It is now illegal for landlords to require you to pay last month’s rent in addition to a month’s security deposit when you sign a lease. New rent reforms clearly state that in nearly all cases, “no deposit or advance shall exceed the amount of one month’s rent.”
Nor can landlords require renters with bad credit histories or annual salaries less than 40 to 45 times the monthly rent to pay multiple months of rent up front. In the past, they’ve typically asked for anywhere from three to 12 months worth of rent.
The new law lowers financial barriers to renting an apartment in New York City, a good thing for most renters. But it complicates things for renters who don’t meet the landlords’ income requirements (including students and retirees), have a blemish on their credit record or no credit history at all, such as international renters.
[Editor’s note: An earlier version of this article was published in June 2019. We are presenting it again here as part of our summer 2019 Best of Brick week.]
Elizabeth Stone, the managing agent at Stone Realty Management, says the protections may backfire. “We are going to require guarantors or just reject the tenants outright. So those that have lower incomes are going to miss out because landlords are not going to take the risk,” she says.
A lease guarantor is someone who lives in the tri-state area and earns an annual salary of around 80 times the monthly rent. Another option is an institutional guarantor like Insurent (a Brick Underground sponsor), which charges renters a fee for the service, usually 70 to 85 percent of one month’s rent for U.S. renters and 90 to 110 percent of one month’s rent for international renters without U.S. credit history for the 12 to 14 month lease.
What’s the difference between a security deposit and last month’s rent anyway?
Your security deposit covers the cost of repairing damages to your apartment, while your last month’s rent is pretty much what it sounds like. The two are not supposed to be interchangeable.
While the security deposit is capped at an amount equal to one month’s rent, it doesn’t change the fact any rent paid in advance and the deposit are different things and a landlord is entitled to deduct money from the deposit for any costs associated with damage to the apartment when a tenant moves out.
Your lease will make clear what the security deposit is for; it’s designed to make sure you leave a clean, undamaged apartment with a working set of keys so the landlord can easily rent the unit to someone else.
In most buildings with more than six units, the landlord is required by law to put the security deposit in escrow, giving the tenant more protections than if the money was in a private account.
The practice of not paying the last month’s rent
Some New Yorkers claim they never pay their last month’s rent, figuring the security deposit can stand in as the rent.
Adam Frisch, managing principal at Lee & Associates Residential NYC, a real estate company representing building owners in Manhattan, says a tenant might well tell a landlord, “I’m not going to initiate the final rent payment and you can keep my security and there’s nothing you can do about it.” He says they are right, “there isn’t much we can do about it,” but if there’s damage to the apartment, a landlord would be entitled to sue to recover the costs.
“Tenants have gotten away with this and will continue to do so, but they are not supposed to,” he says.

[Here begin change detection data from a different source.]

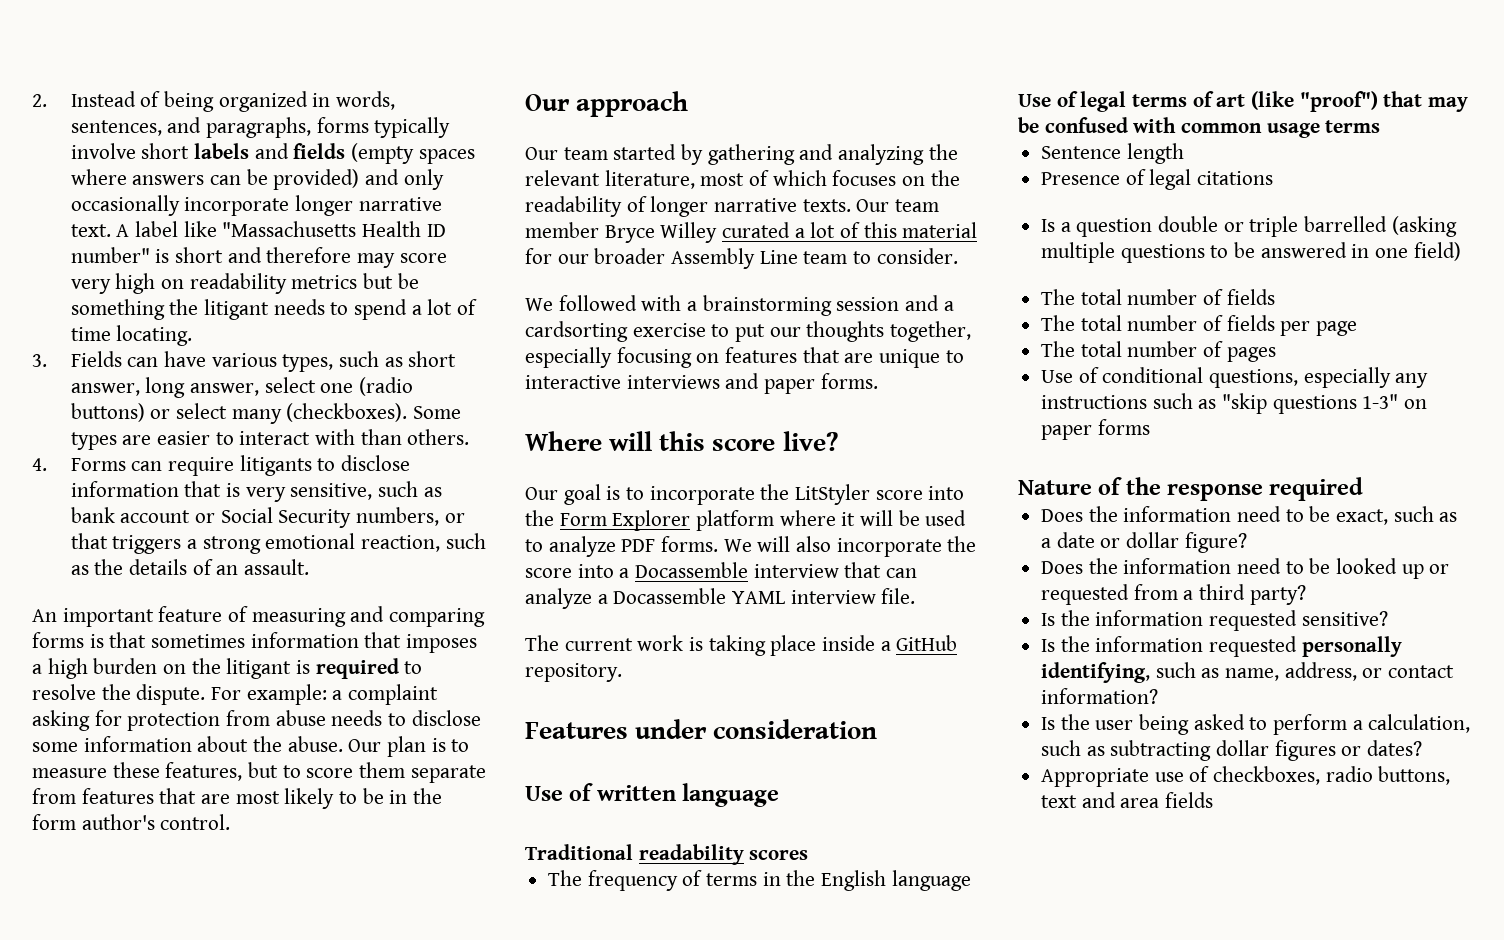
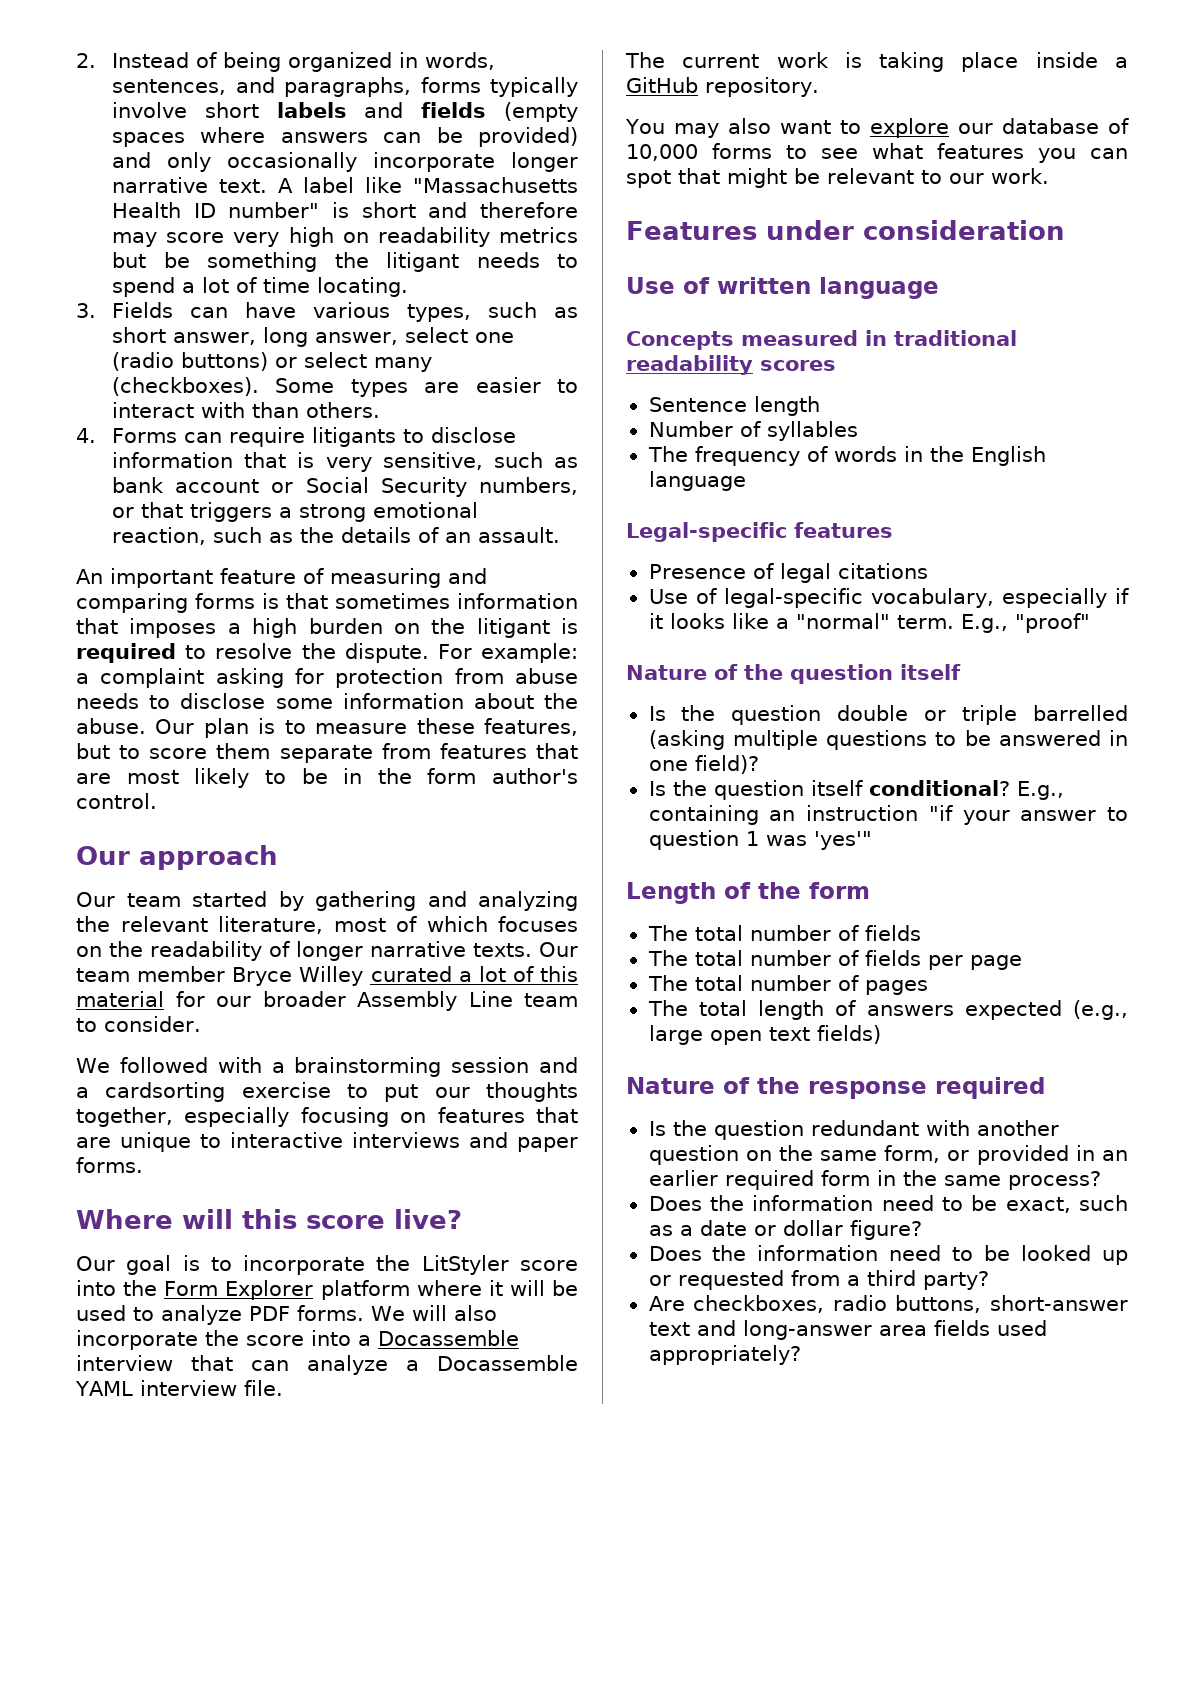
(622, 672) none -> [625,118,1129,138] [626,143,1128,163] [626,168,1049,188] // You may also want to explore our database of 10,000 forms to see what features you can spot that might be relevant to our work.
[525,844,809,865] Traditional readability scores -> [626,330,1017,350] [626,355,836,375] [648,396,820,416] [648,421,858,441] Concepts measured in traditional readability scores // Sentence length // Number of syllables
[706,873,758,886] terms -> [833,446,897,462] words
[1018,91,1469,112] [1018,117,1381,138] [1041,143,1184,164] [1041,169,1274,190] [1041,219,1071,232] Use of legal terms of art (like "proof") that may be confused with common usage terms // Sentence length // Presence of legal citations // Is a -> [626,522,893,542] [648,563,928,583] [648,588,1129,608] [648,613,1090,633] [626,664,961,684] [648,705,716,721] Legal-specific features // Presence of legal citations // Use of legal-specific vocabulary, especially if it looks like a "normal" term. E.g., "proof" // Nature of the question itself // Is the
[1413,242,1461,261] field) -> [694,755,759,774] [648,780,1064,800] [648,805,1128,825] [648,830,872,850] [626,882,870,904] field)? // Is the question itself conditional? E.g., containing an instruction "if your answer to question 1 was 'yes'" // Length of the form
[1041,367,1429,388] [1041,393,1428,414] [1041,419,1150,440] Use of conditional questions, especially any instructions such as "skip questions 1-3" on paper forms -> [647,1000,1128,1020] [648,1025,881,1045] The total length of answers expected (e.g., large open text fields)
(1364, 489) none -> [648,1120,1059,1140] [648,1145,1128,1165] [648,1170,1101,1190] // Is the question redundant with another question on the same form, or provided in an earlier required form in the same process?
[1041,610,1388,631] [1041,636,1402,657] [1041,662,1455,683] [1041,688,1159,704] [1041,714,1471,735] [1041,740,1423,761] [1041,766,1210,787] Is the information requested sensitive? // Is the information requested personally identifying, such as name, address, or contact information? // Is the user being asked to perform a calculation, such as subtracting dollar figures or dates? // Appropriate use of -> [648,1296,685,1311] Are
(1451, 775) none -> [990,1295,1128,1311] short-answer
(1116, 800) none -> [742,1320,872,1340] long-answer
(1214, 800) none -> [996,1320,1047,1336] [648,1345,801,1365] used appropriately?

Certainly, in situations where the apartment needs nothing more than a lick of paint, there’s no loss to the landlord.
Getting landlords and tenants in sync
In the past, the security deposit was legally required to be returned in a ‘reasonable’ time frame, a vague term that gave renters no reassurances. Landlords must now pay back the security deposit within 14 days of the end of the tenancy.
This has some landlords furious, saying the timing is too tight to assess and price out any damage or close the escrow account where the security is held. They are also required to do walk-throughs at the beginning and end of a tenancy so any damage can be properly itemized.
If walk-throughs allow renters to work towards correcting any issues and they know they will get their deposit back promptly, it’s possible landlords may find it cuts down on the practice of using the deposit as the last month’s rent.
Stone disagrees, pointing out the kind of tenant who makes a landlord take the security deposit as the final rent payment is the same kind of tenant who doesn’t take care of their rental during their tenancy.
“Limiting how much money [a landlord] can take up front and limiting the security deposit is designed to stop tenants being excluded from some of these apartments but I don’t think in practicality, it will work for them,” she says.